» GIVEN INFORMATION

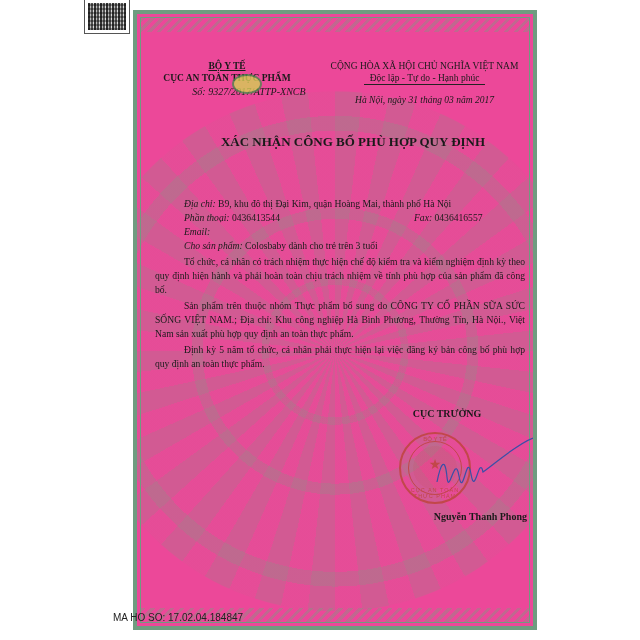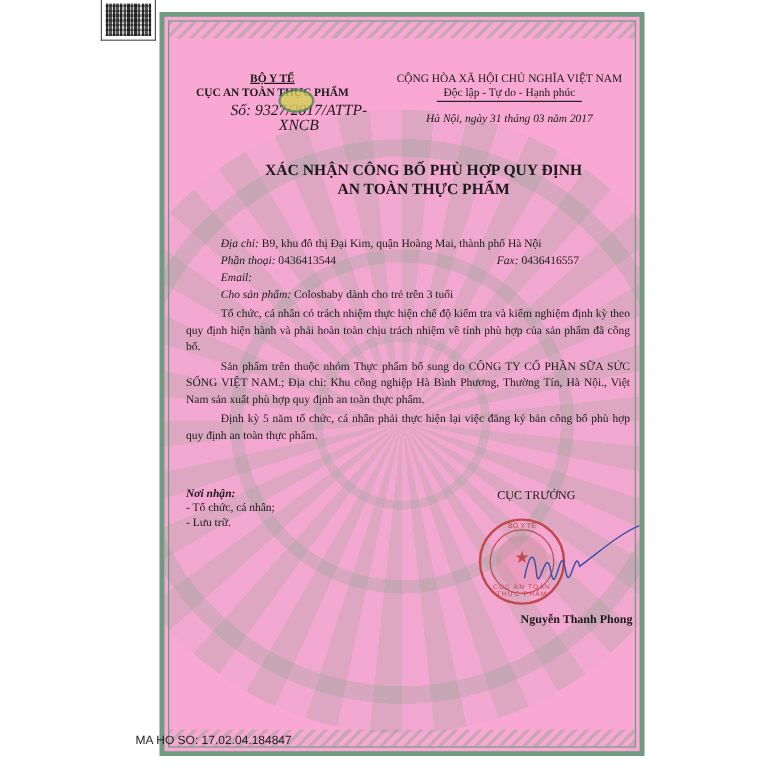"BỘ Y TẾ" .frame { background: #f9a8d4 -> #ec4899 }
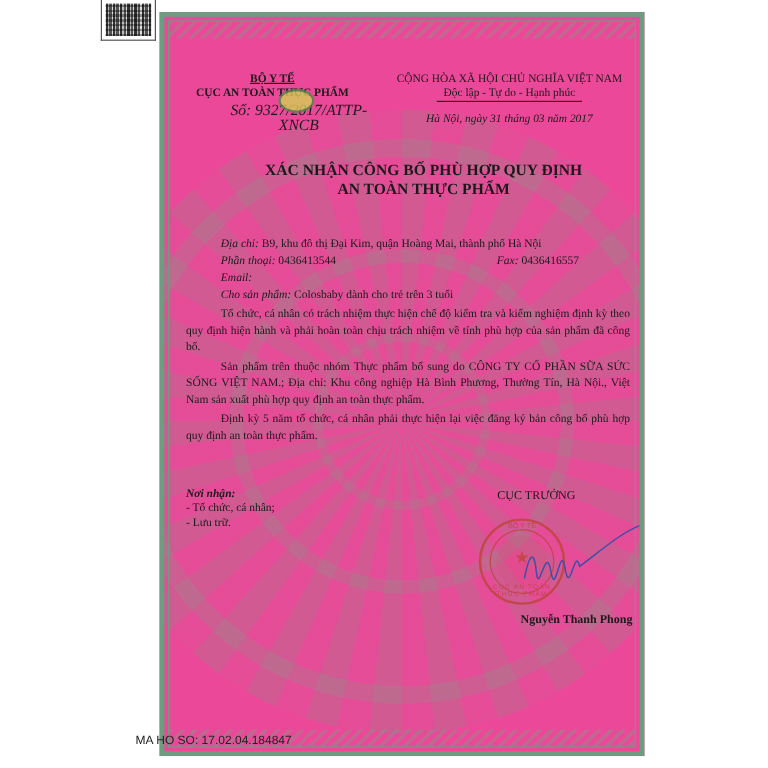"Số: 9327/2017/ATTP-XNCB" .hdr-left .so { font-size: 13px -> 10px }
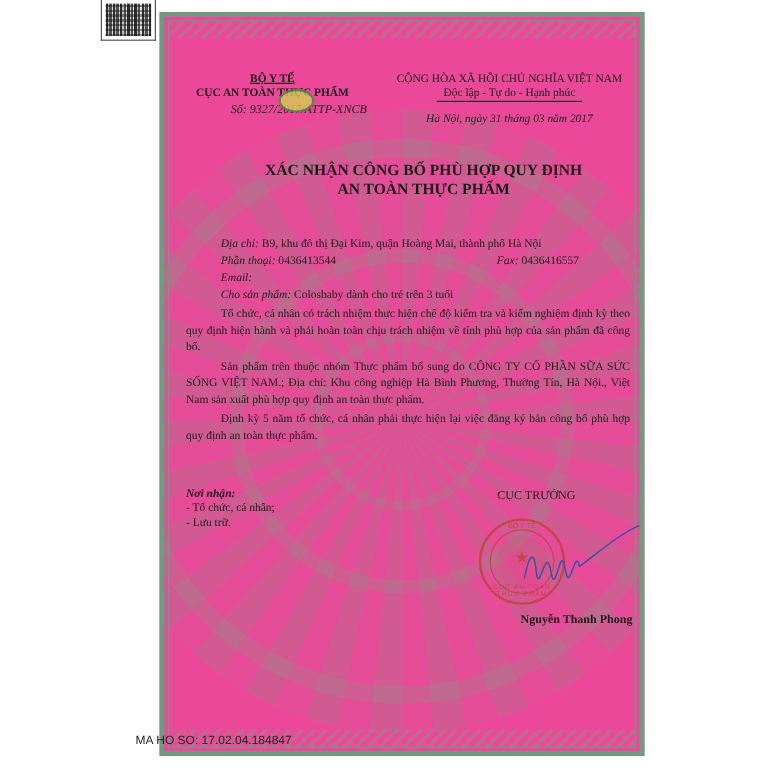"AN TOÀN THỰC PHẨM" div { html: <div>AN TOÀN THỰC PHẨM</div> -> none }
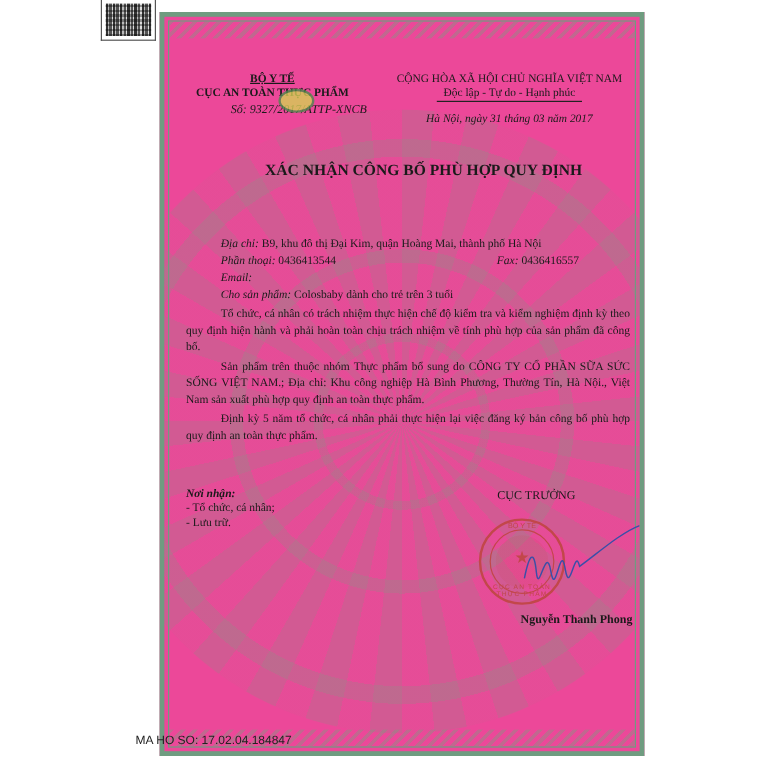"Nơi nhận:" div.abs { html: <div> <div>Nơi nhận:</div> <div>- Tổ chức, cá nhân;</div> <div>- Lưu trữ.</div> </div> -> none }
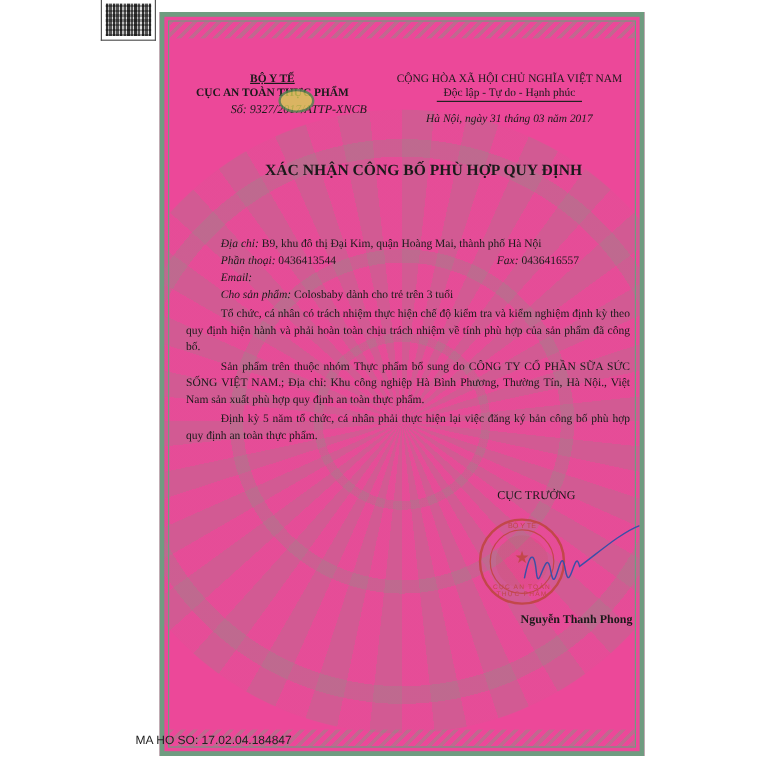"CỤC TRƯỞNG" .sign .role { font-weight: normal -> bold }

» TASK GOAL
For the entries above, the output must hold exactly the lines from the one with "html: <div> <div>Nơi" through the last line, both included, and no pictures.

» SOLUTION FOR THIS TASK
"Nơi nhận:" div.abs { html: <div> <div>Nơi nhận:</div> <div>- Tổ chức, cá nhân;</div> <div>- Lưu trữ.</div> </div> -> none }
"CỤC TRƯỞNG" .sign .role { font-weight: normal -> bold }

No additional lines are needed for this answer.